London: Those who doze off during the day to catch some 'missed' night sleep, beware!
According to an alarming research, middle-age and older adults who take daytime naps at office or home may be at increased risk of dying.
In particular, naps were linked with an increased risk of dying from respiratory diseases.
Those between ages 40 and 65 were nearly twice as likely to die during the study period if they napped for an hour or more, compared to those who did not nap, the researchers from University of Cambridge said.
“Excessive daytime napping might be a useful marker of underlying health risks, particularly respiratory problems, especially among those 65 years of age or younger,” emphasised Cambridge epidemiologist Yue Leng and lead author of the study.
It may not be napping per se that is unhealthy, but rather, that those who tend to nap also have undiagnosed medical conditions that affect their risk of dying, the researchers noted.
The study involved more than 16,000 people in Britain who answered questions about their napping habits between 1998 and 2000, and were followed for 13 years.
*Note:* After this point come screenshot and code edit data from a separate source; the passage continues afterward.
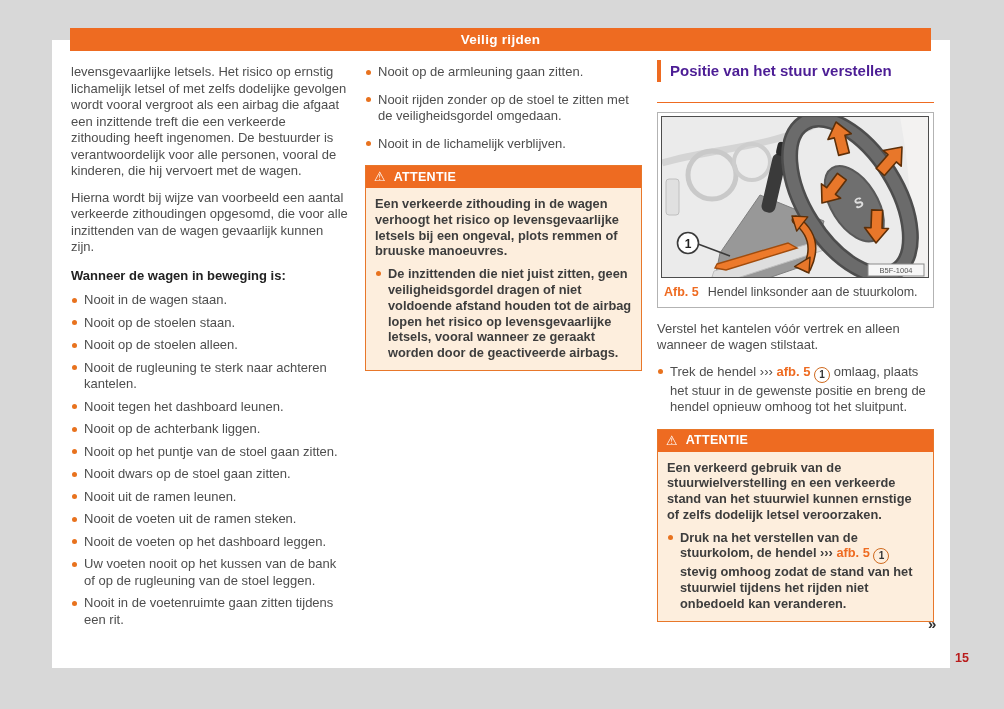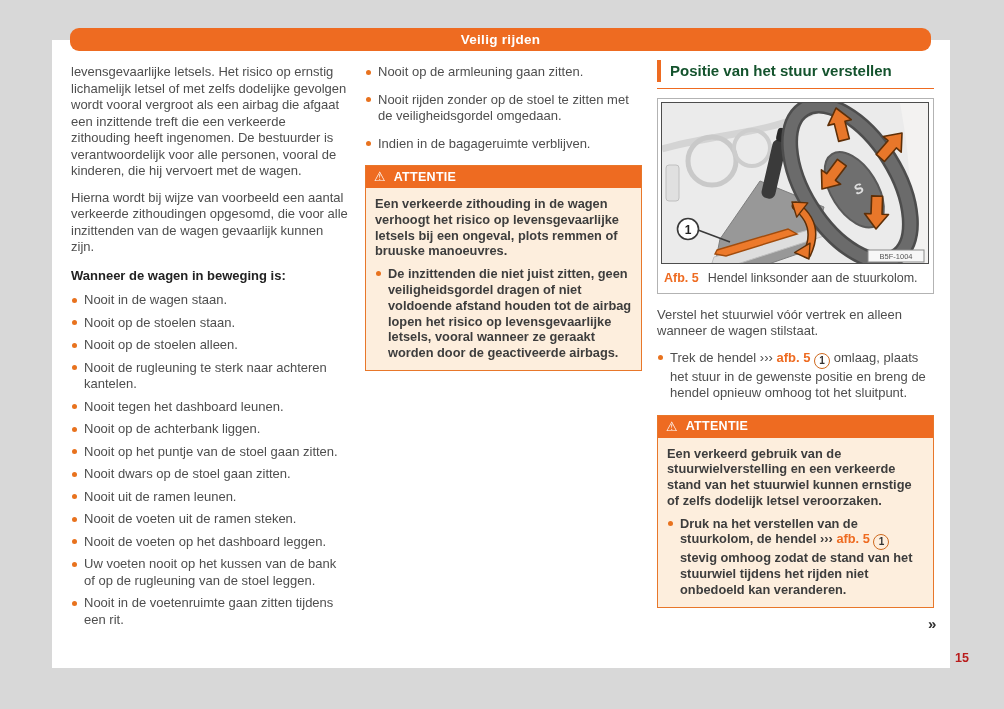"Veilig rijden" .titlebar { border-radius: 9px -> none }
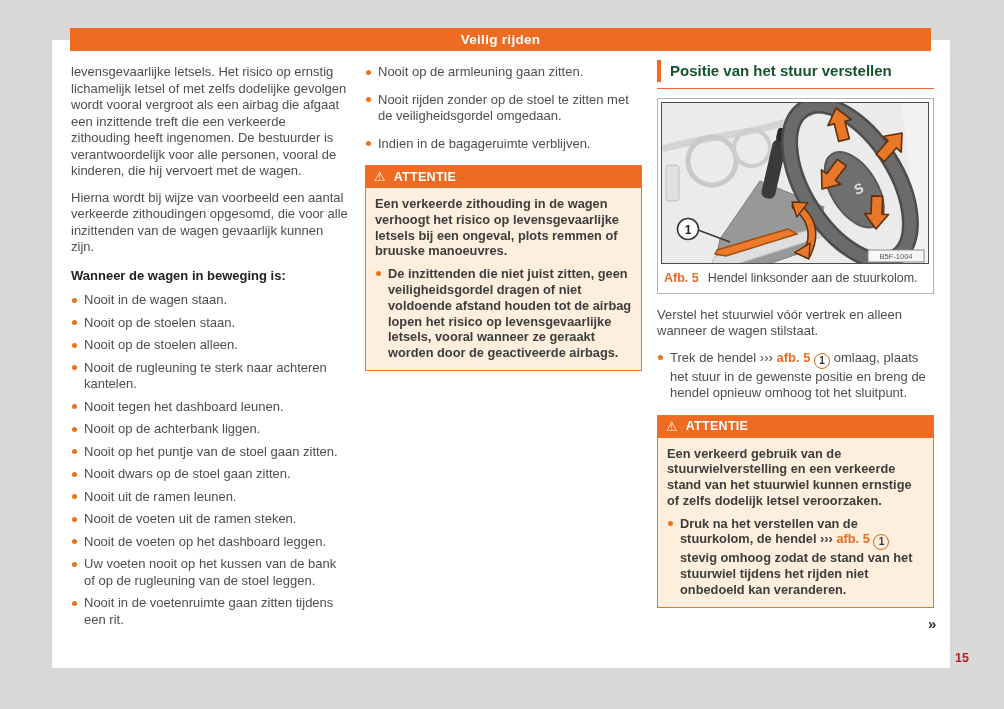"Positie van het stuur verstellen" .sect-title { color: #14532d -> #4c1d95; margin: 0 0 6px 0 -> 0 0 20px 0 }
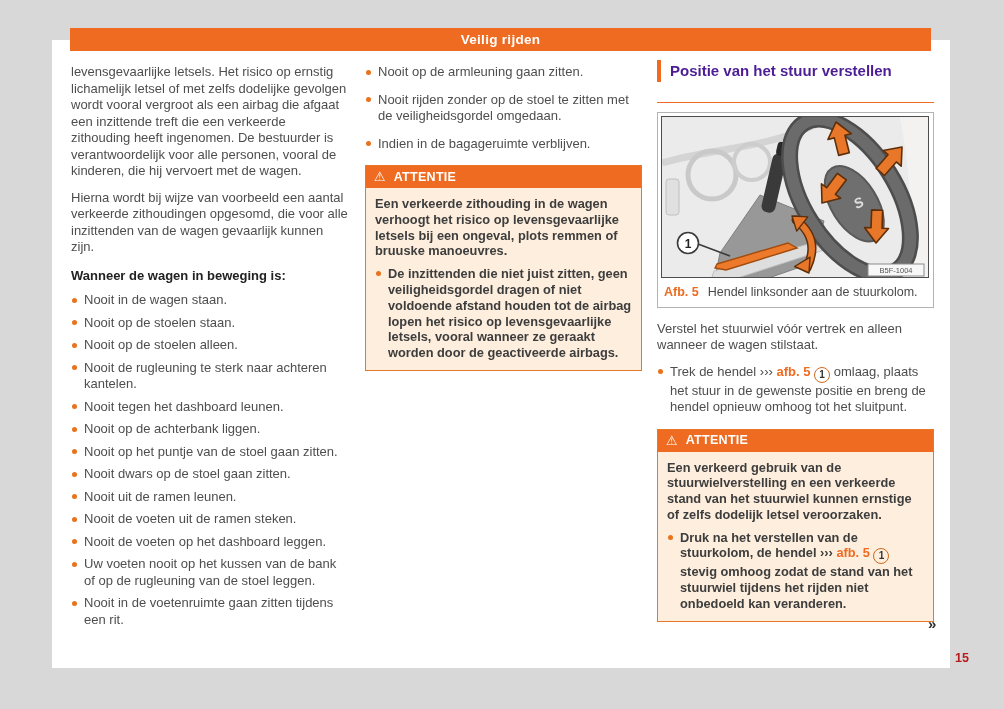"Indien in de bagageruimte verblijven." div.li { text: Indien in de bagageruimte -> Nooit in de lichamelijk }
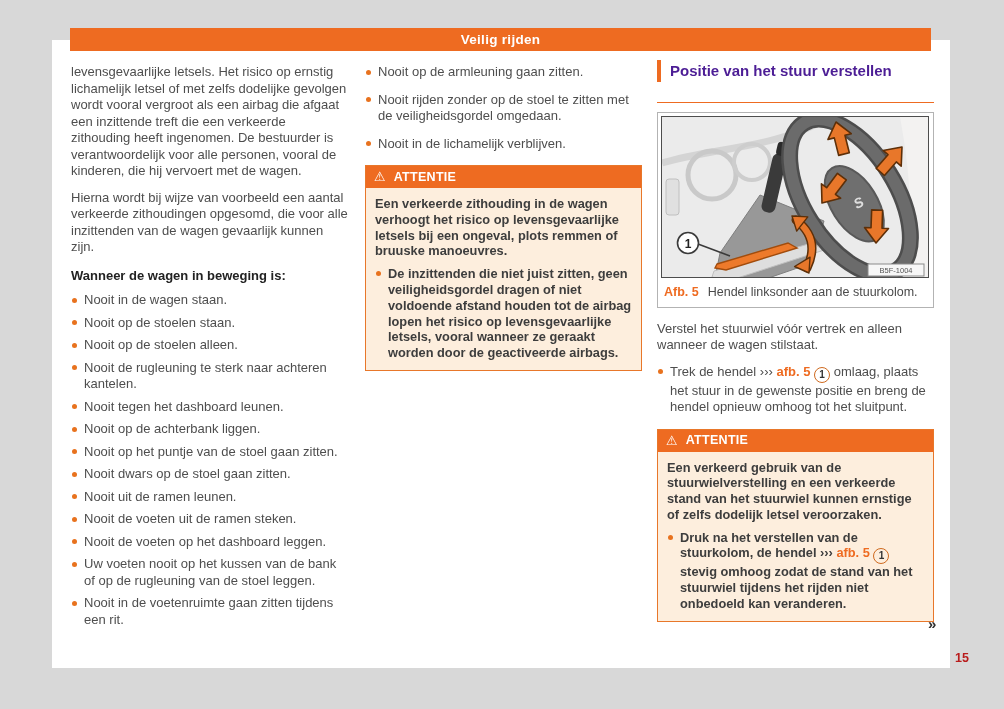"Verstel het stuurwiel vóór vertrek" p.para { text: stuurwiel -> kantelen }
People aged 40 to 79 who napped daily, for less than an hour, were 14 percent more likely to die over a 13-year period, compared to those who did not nap.
People whose daily naps lasted an hour or more were 32 percent more likely to die over the study period, the research, published in the American Journal of Epidemiology, added.
The researchers took into account many factors that could affect people's risk of death, such as their age, gender, body mass index (BMI), smoking, exercise, and whether they had certain pre-existing medical conditions such as diabetes, cancer or asthma.
"Further studies are needed before any recommendations can be made," the researchers concluded.